• ACTIVITY:
Every entry must be duplicated word for word.

──────── EXTRACTED RECORDS ────────

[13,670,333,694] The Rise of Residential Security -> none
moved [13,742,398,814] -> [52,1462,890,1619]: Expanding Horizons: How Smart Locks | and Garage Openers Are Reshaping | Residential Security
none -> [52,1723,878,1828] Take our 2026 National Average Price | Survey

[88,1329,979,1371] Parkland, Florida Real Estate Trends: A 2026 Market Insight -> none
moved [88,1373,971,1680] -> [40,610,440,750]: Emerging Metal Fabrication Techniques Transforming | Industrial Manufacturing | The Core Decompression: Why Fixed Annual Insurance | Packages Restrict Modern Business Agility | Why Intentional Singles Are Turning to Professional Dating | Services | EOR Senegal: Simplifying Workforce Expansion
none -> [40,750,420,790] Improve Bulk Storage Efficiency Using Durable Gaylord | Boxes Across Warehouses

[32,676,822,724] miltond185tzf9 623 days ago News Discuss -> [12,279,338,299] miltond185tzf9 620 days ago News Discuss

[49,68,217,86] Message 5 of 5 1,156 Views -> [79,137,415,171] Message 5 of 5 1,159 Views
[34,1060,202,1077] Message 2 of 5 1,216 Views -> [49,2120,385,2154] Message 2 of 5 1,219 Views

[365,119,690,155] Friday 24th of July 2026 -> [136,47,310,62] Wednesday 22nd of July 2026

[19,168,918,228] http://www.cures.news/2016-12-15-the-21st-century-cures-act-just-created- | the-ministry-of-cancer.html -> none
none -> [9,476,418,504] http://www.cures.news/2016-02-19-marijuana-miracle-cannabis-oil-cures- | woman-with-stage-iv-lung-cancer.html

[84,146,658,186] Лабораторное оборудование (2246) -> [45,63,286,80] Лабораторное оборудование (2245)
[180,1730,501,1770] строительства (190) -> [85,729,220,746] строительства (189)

────────

• SOLUTION TO THE EXERCISE:
[13,670,333,694] The Rise of Residential Security -> none
moved [13,742,398,814] -> [52,1462,890,1619]: Expanding Horizons: How Smart Locks | and Garage Openers Are Reshaping | Residential Security
none -> [52,1723,878,1828] Take our 2026 National Average Price | Survey

[88,1329,979,1371] Parkland, Florida Real Estate Trends: A 2026 Market Insight -> none
moved [88,1373,971,1680] -> [40,610,440,750]: Emerging Metal Fabrication Techniques Transforming | Industrial Manufacturing | The Core Decompression: Why Fixed Annual Insurance | Packages Restrict Modern Business Agility | Why Intentional Singles Are Turning to Professional Dating | Services | EOR Senegal: Simplifying Workforce Expansion
none -> [40,750,420,790] Improve Bulk Storage Efficiency Using Durable Gaylord | Boxes Across Warehouses

[32,676,822,724] miltond185tzf9 623 days ago News Discuss -> [12,279,338,299] miltond185tzf9 620 days ago News Discuss

[49,68,217,86] Message 5 of 5 1,156 Views -> [79,137,415,171] Message 5 of 5 1,159 Views
[34,1060,202,1077] Message 2 of 5 1,216 Views -> [49,2120,385,2154] Message 2 of 5 1,219 Views

[365,119,690,155] Friday 24th of July 2026 -> [136,47,310,62] Wednesday 22nd of July 2026

[19,168,918,228] http://www.cures.news/2016-12-15-the-21st-century-cures-act-just-created- | the-ministry-of-cancer.html -> none
none -> [9,476,418,504] http://www.cures.news/2016-02-19-marijuana-miracle-cannabis-oil-cures- | woman-with-stage-iv-lung-cancer.html

[84,146,658,186] Лабораторное оборудование (2246) -> [45,63,286,80] Лабораторное оборудование (2245)
[180,1730,501,1770] строительства (190) -> [85,729,220,746] строительства (189)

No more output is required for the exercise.